- Opening Delimiter -

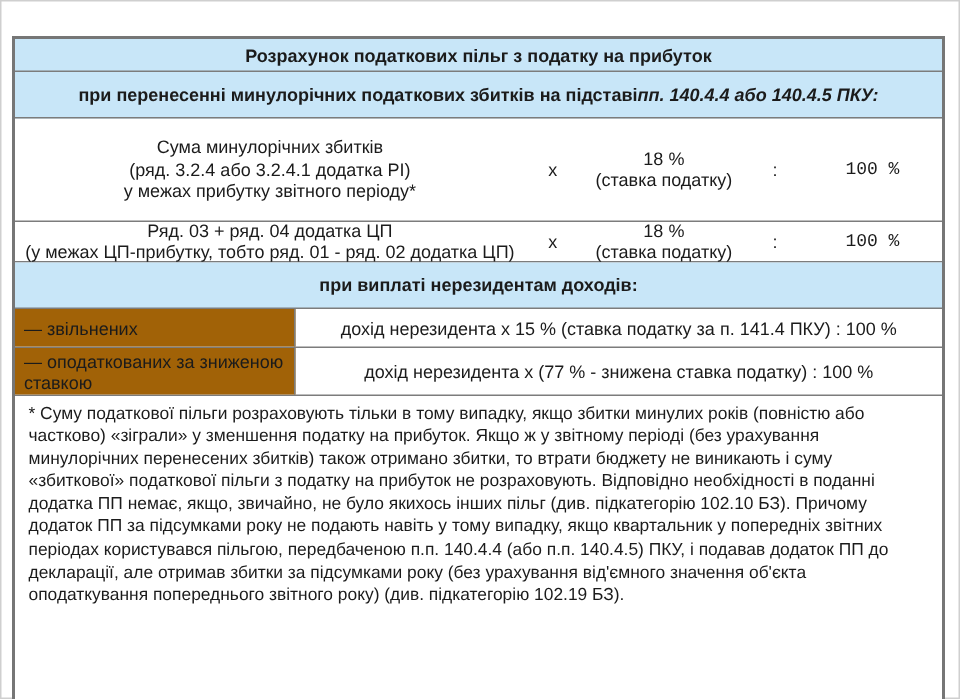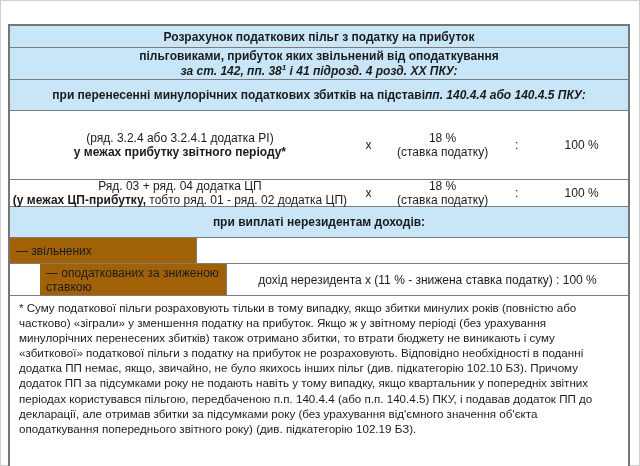--- a/index.html
+++ b/index.html
@@ -81,10 +81,6 @@
       <span>Розрахунок податкових пільг з податку на прибуток</span>
     </div>
 
-    <div class="row blue subtitle-row flexc">
-      <span class="line">пільговиками, прибуток яких звільнений від оподаткування</span>
-      <span class="line italic"><span>за ст. 142, пп. 38</span><sup>1</sup><span> і 41 підрозд. 4 розд. ХХ ПКУ:</span></span>
-    </div>
 
 
     <div class="row blue section-header flexr">

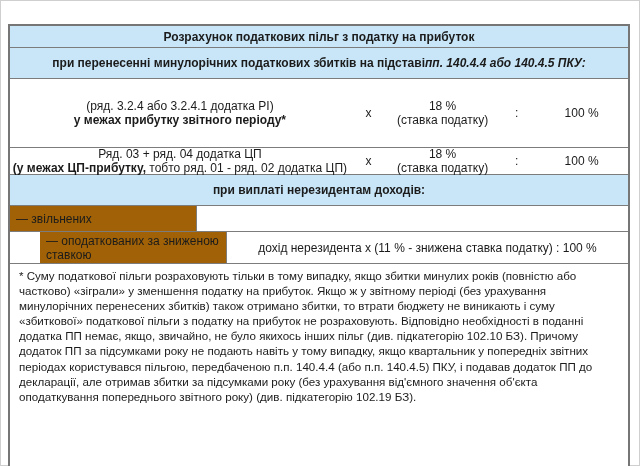--- a/index.html
+++ b/index.html
@@ -90,6 +90,7 @@
 
     <div class="row formula-row tall flexr">
       <div class="f-base">
+        <span class="line">Сума минулорічних збитків</span>
         <span class="line">(ряд. 3.2.4 або 3.2.4.1 додатка РІ)</span>
         <span class="line bold">у межах прибутку звітного періоду*</span>
       </div>

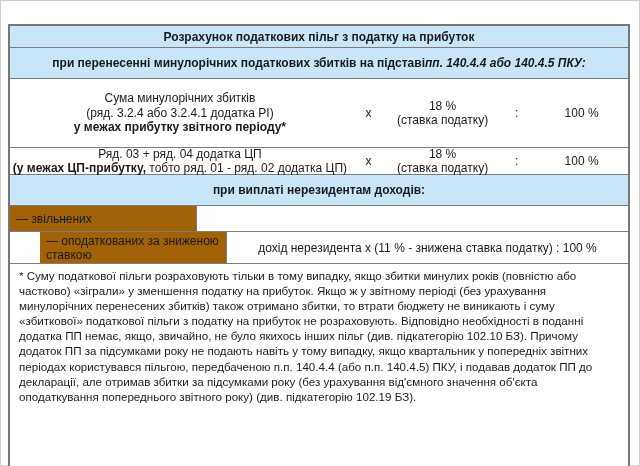--- a/index.html
+++ b/index.html
@@ -48,7 +48,7 @@
   .f-rate  { width:18%; text-align:center; line-height:14.5px; }
   .f-rate .line { display:block; }
   .f-colon { width:6%;  text-align:center; }
-  .f-100   { width:15%; text-align:center; }
+  .f-100   { width:15%; text-align:center;font-family:Liberation Mono, monospace; }
   .bold { font-weight:bold; }
 
   .split-row { display:flex; font-size:12px; }

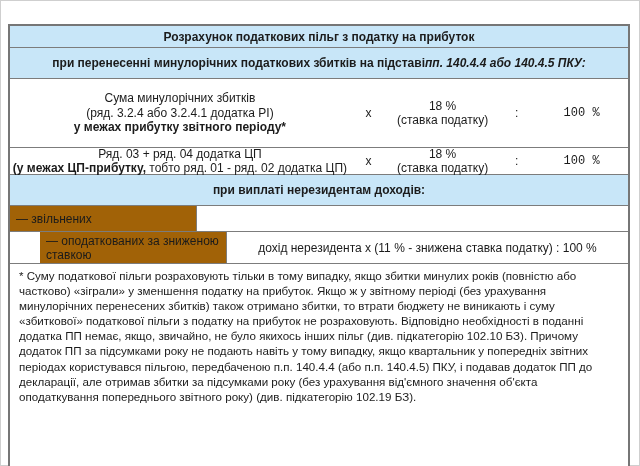--- a/index.html
+++ b/index.html
@@ -49,7 +49,7 @@
   .f-rate .line { display:block; }
   .f-colon { width:6%;  text-align:center; }
   .f-100   { width:15%; text-align:center;font-family:Liberation Mono, monospace; }
-  .bold { font-weight:bold; }
+  .bold { font-weight:normal; }
 
   .split-row { display:flex; font-size:12px; }
   .split-row.h26 { height:26px; }

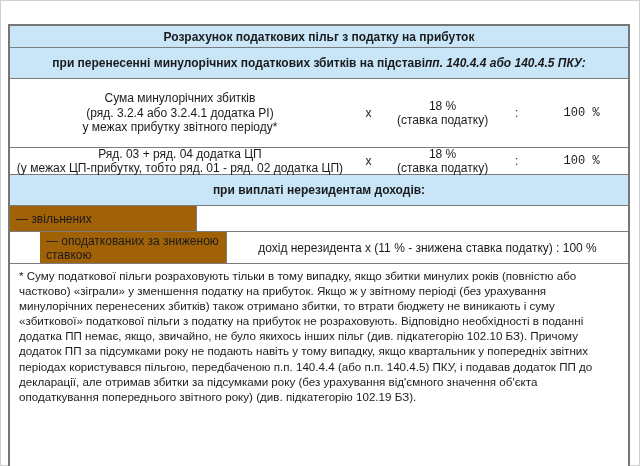--- a/index.html
+++ b/index.html
@@ -124,6 +124,7 @@
 
     <div class="row split-row h26">
       <div class="split-left">— звільнених</div>
+      <div class="split-right">дохід нерезидента х 15 % (ставка податку за п. 141.4 ПКУ) : 100 %</div>
     </div>
 
     <div class="row split-row h32">

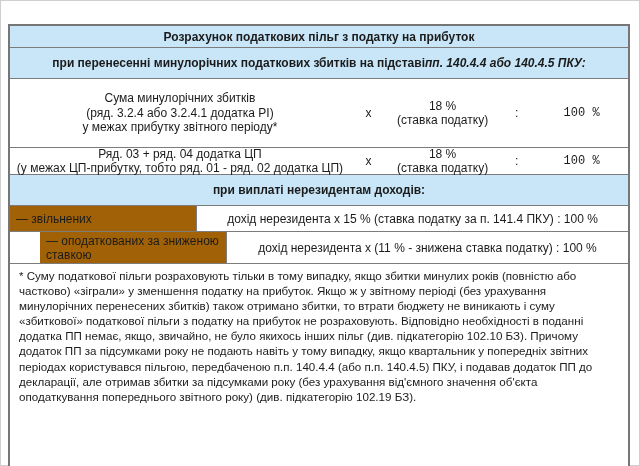--- a/index.html
+++ b/index.html
@@ -53,7 +53,7 @@
 
   .split-row { display:flex; font-size:12px; }
   .split-row.h26 { height:26px; }
-  .split-row.h32 { height:32px;padding-left:30px; }
+  .split-row.h32 { height:32px; }
   .split-left {
     width:187px; flex:0 0 187px;
     background:#a16207;

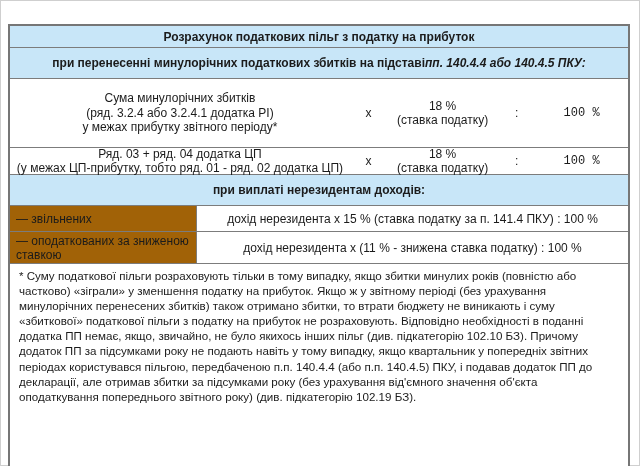--- a/index.html
+++ b/index.html
@@ -129,7 +129,7 @@
 
     <div class="row split-row h32">
       <div class="split-left">— оподаткованих за зниженою ставкою</div>
-      <div class="split-right">дохід нерезидента х (11 % - знижена ставка податку) : 100 %</div>
+      <div class="split-right">дохід нерезидента х (77 % - знижена ставка податку) : 100 %</div>
     </div>
 
     <div class="row last footnote-row">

- Closing Delimiter -

▶ **Problem to solve**
Repeat the records above exactly. Pictures do not belong in the copy.

▶ **Answer to this problem**
--- a/index.html
+++ b/index.html
@@ -81,10 +81,6 @@
       <span>Розрахунок податкових пільг з податку на прибуток</span>
     </div>
 
-    <div class="row blue subtitle-row flexc">
-      <span class="line">пільговиками, прибуток яких звільнений від оподаткування</span>
-      <span class="line italic"><span>за ст. 142, пп. 38</span><sup>1</sup><span> і 41 підрозд. 4 розд. ХХ ПКУ:</span></span>
-    </div>
 
 
     <div class="row blue section-header flexr">

--- a/index.html
+++ b/index.html
@@ -90,6 +90,7 @@
 
     <div class="row formula-row tall flexr">
       <div class="f-base">
+        <span class="line">Сума минулорічних збитків</span>
         <span class="line">(ряд. 3.2.4 або 3.2.4.1 додатка РІ)</span>
         <span class="line bold">у межах прибутку звітного періоду*</span>
       </div>

--- a/index.html
+++ b/index.html
@@ -48,7 +48,7 @@
   .f-rate  { width:18%; text-align:center; line-height:14.5px; }
   .f-rate .line { display:block; }
   .f-colon { width:6%;  text-align:center; }
-  .f-100   { width:15%; text-align:center; }
+  .f-100   { width:15%; text-align:center;font-family:Liberation Mono, monospace; }
   .bold { font-weight:bold; }
 
   .split-row { display:flex; font-size:12px; }

--- a/index.html
+++ b/index.html
@@ -49,7 +49,7 @@
   .f-rate .line { display:block; }
   .f-colon { width:6%;  text-align:center; }
   .f-100   { width:15%; text-align:center;font-family:Liberation Mono, monospace; }
-  .bold { font-weight:bold; }
+  .bold { font-weight:normal; }
 
   .split-row { display:flex; font-size:12px; }
   .split-row.h26 { height:26px; }

--- a/index.html
+++ b/index.html
@@ -124,6 +124,7 @@
 
     <div class="row split-row h26">
       <div class="split-left">— звільнених</div>
+      <div class="split-right">дохід нерезидента х 15 % (ставка податку за п. 141.4 ПКУ) : 100 %</div>
     </div>
 
     <div class="row split-row h32">

--- a/index.html
+++ b/index.html
@@ -53,7 +53,7 @@
 
   .split-row { display:flex; font-size:12px; }
   .split-row.h26 { height:26px; }
-  .split-row.h32 { height:32px;padding-left:30px; }
+  .split-row.h32 { height:32px; }
   .split-left {
     width:187px; flex:0 0 187px;
     background:#a16207;

--- a/index.html
+++ b/index.html
@@ -129,7 +129,7 @@
 
     <div class="row split-row h32">
       <div class="split-left">— оподаткованих за зниженою ставкою</div>
-      <div class="split-right">дохід нерезидента х (11 % - знижена ставка податку) : 100 %</div>
+      <div class="split-right">дохід нерезидента х (77 % - знижена ставка податку) : 100 %</div>
     </div>
 
     <div class="row last footnote-row">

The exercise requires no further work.